Friday, May 14, 2010

One Flew Over the Cuckoo's Nest

In One Flew Over the Cuckoo’s Nest there is one obvious point in the plot line when most everyone changes in some significant way. During the fishing trip we see McMurphy start to lose his strength. He still has just as much power over the other patients as he did before, but as the Chief observed, there is a now quite weakness he struggles to hide from the others. Chief first sees this in the reflection f his face when he thinks no one is looking, saying “the windshield reflected an expression … [that was] tired and strained and frantic…” (218).
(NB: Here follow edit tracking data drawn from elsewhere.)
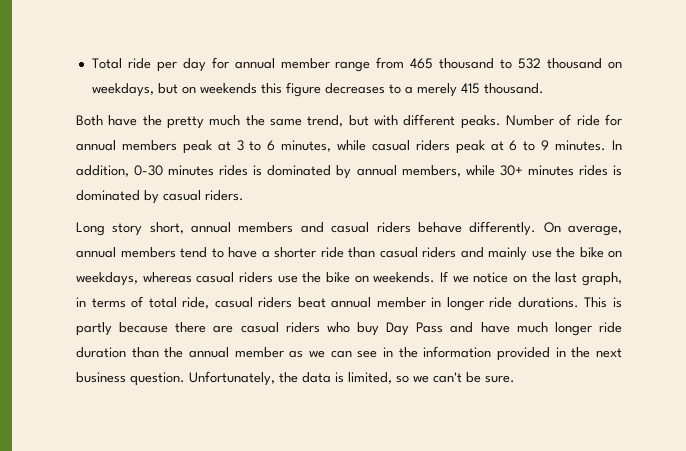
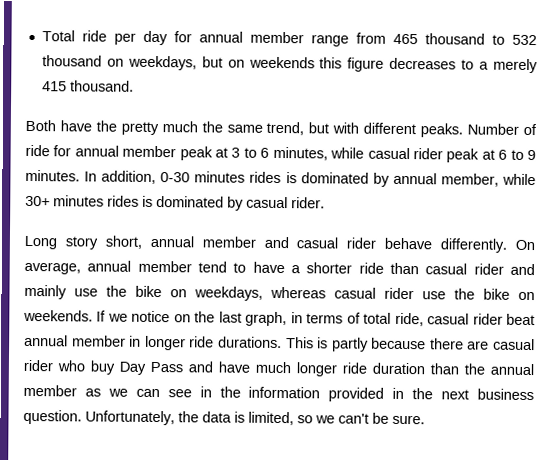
- Number of ride for annual members peak at 3 to 6 minutes, while casual riders peak at 6 to 9 minutes.
+ Number of ride for annual member peak at 3 to 6 minutes, while casual rider peak at 6 to 9 minutes.
- In addition, 0-30 minutes rides is dominated by annual members, while 30+ minutes rides is dominated by casual riders.
+ In addition, 0-30 minutes rides is dominated by annual member, while 30+ minutes rides is dominated by casual rider.
- Long story short, annual members and casual riders behave differently.
+ Long story short, annual member and casual rider behave differently.
- On average, annual members tend to have a shorter ride than casual riders and mainly use the bike on weekdays, whereas casual riders use the bike on weekends.
+ On average, annual member tend to have a shorter ride than casual rider and mainly use the bike on weekdays, whereas casual rider use the bike on weekends.
- If we notice on the last graph, in terms of total ride, casual riders beat annual member in longer ride durations.
+ If we notice on the last graph, in terms of total ride, casual rider beat annual member in longer ride durations.
- This is partly because there are casual riders who buy Day Pass and have much longer ride duration than the annual member as we can see in the information provided in the next business question.
+ This is partly because there are casual rider who buy Day Pass and have much longer ride duration than the annual member as we can see in the information provided in the next business question.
This perception of McMurphy being tired and pushing himself for the others continues one after the party when the Chief realizes that McMurphy’s like “[a] movie-picture zombie, obeying orders beamed at him from forty masters” (267). Bill Bibbit also gains more confidence during the fishing trip, seeing that he did have a chance to get a girlfriend like he had said he wanted after his x-ray and see that there was a reason form him to live and get better. Chief himself was also changed; he had seen the world outside the Asylum for the first time in years and realized there was beauty that he had forgotten in the decades he had been locked inside. He basked in the sudden awareness of the things he’d forgotten, saying “I had forgotten that there can be god sounds and tastes … [I looked] around me to see what else I had forgotten in twenty years” (202). He wouldn’t have been able to remember some of the sights, sounds and feels that made life good if he had never gone on the fishing trip; and because he remembered the good in the world, it gave him a reason to escape later on.
- Kelia Murata

Kesey, Ken. One Flew Over the Cuckoo's Nest. New York: Penguin Book, 1962. Print.

1 comment:

  1. I agree with you Kelia, I think they do gain a new hope from the fishing trip. Even Chief has been changed from this new perspective of hope that was gained from the fishing trip. I believe that the fishing trip sparked a fire for everyone to try and change or be better. The book does change significantly and I did not expect the ending.